(Data provided):
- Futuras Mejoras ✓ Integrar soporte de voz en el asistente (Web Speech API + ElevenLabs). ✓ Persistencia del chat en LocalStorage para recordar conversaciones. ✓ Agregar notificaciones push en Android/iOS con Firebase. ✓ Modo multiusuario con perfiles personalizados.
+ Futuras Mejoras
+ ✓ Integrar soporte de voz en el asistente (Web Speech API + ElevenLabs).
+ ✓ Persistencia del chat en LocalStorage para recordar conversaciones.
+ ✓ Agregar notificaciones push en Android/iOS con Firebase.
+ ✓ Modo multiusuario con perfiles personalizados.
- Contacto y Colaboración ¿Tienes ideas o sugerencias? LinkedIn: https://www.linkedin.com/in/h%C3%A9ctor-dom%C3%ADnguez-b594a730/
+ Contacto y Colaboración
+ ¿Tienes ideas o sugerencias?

* * *

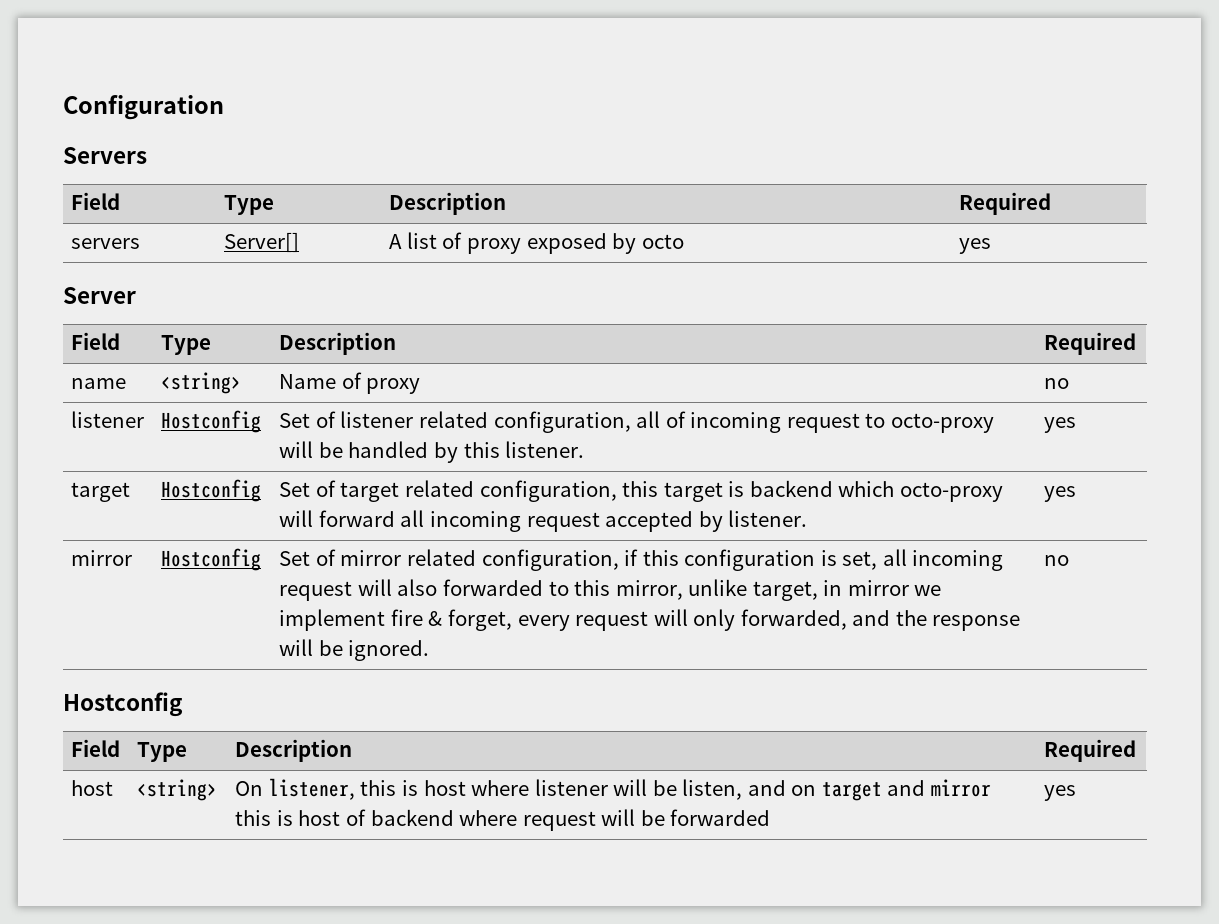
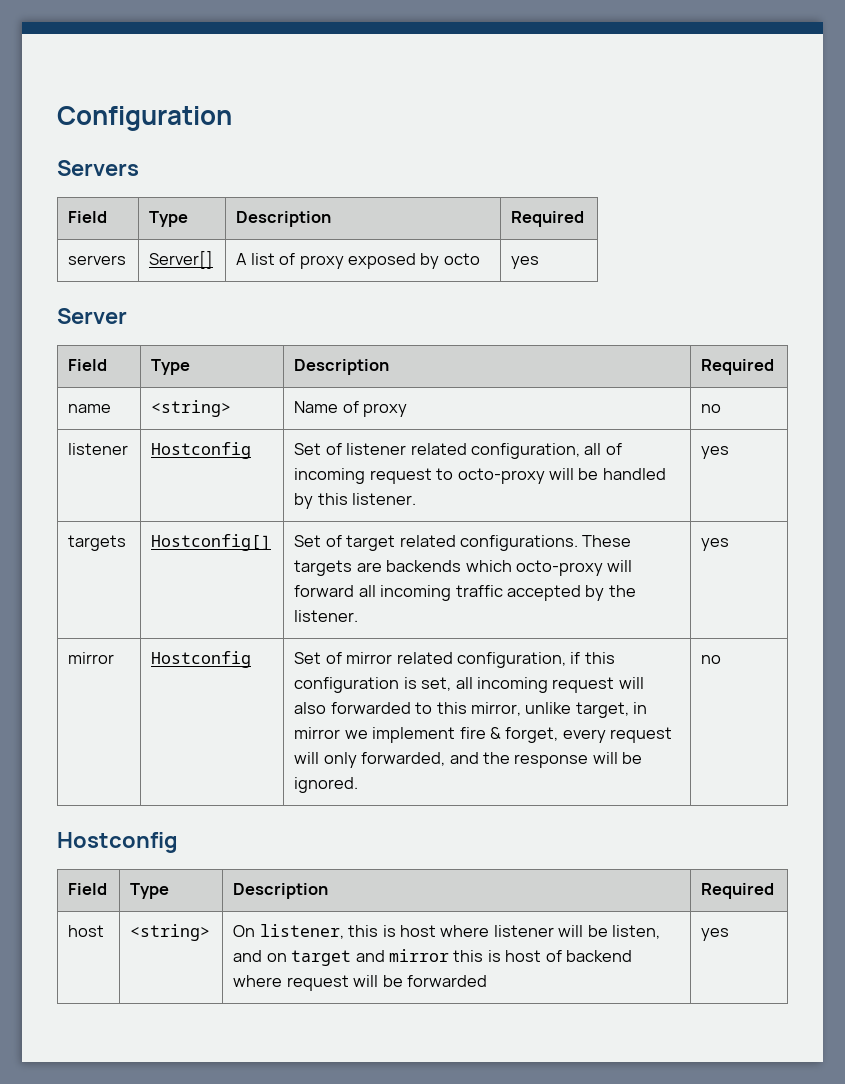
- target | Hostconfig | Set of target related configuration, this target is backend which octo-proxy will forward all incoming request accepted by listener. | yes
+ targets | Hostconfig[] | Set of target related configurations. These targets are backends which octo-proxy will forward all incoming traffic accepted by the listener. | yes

---

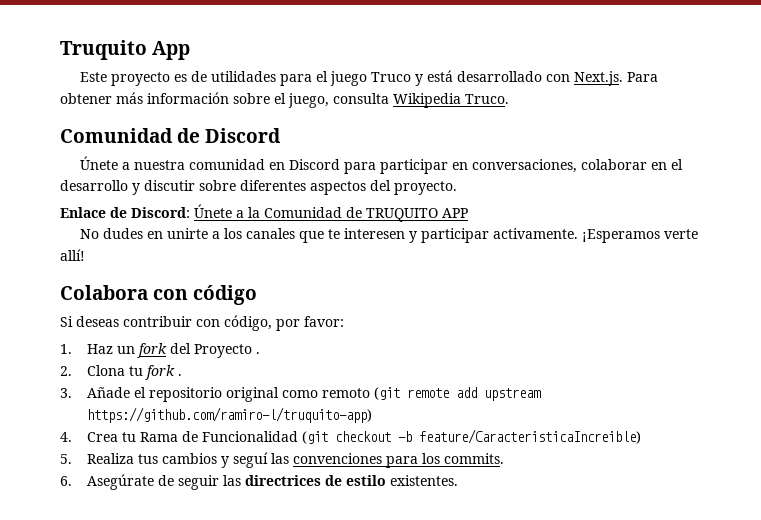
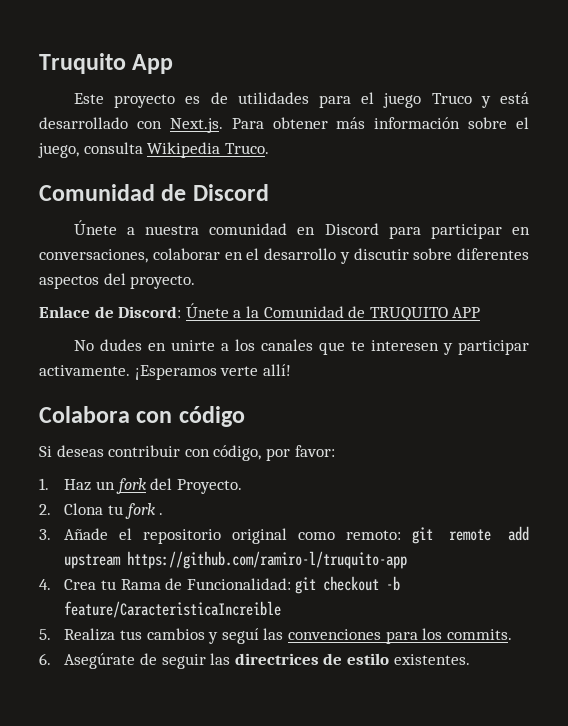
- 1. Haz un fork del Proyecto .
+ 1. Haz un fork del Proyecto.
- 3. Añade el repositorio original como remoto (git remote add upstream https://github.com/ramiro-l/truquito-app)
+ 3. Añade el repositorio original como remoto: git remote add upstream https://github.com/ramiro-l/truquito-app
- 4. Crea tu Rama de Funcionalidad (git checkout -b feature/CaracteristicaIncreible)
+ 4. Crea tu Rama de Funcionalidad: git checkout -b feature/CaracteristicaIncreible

(Task instructions): Of the lines above, copy each one that contains the word "Contacto".

(Answer for this exercise):
- Contacto y Colaboración ¿Tienes ideas o sugerencias? LinkedIn: https://www.linkedin.com/in/h%C3%A9ctor-dom%C3%ADnguez-b594a730/
+ Contacto y Colaboración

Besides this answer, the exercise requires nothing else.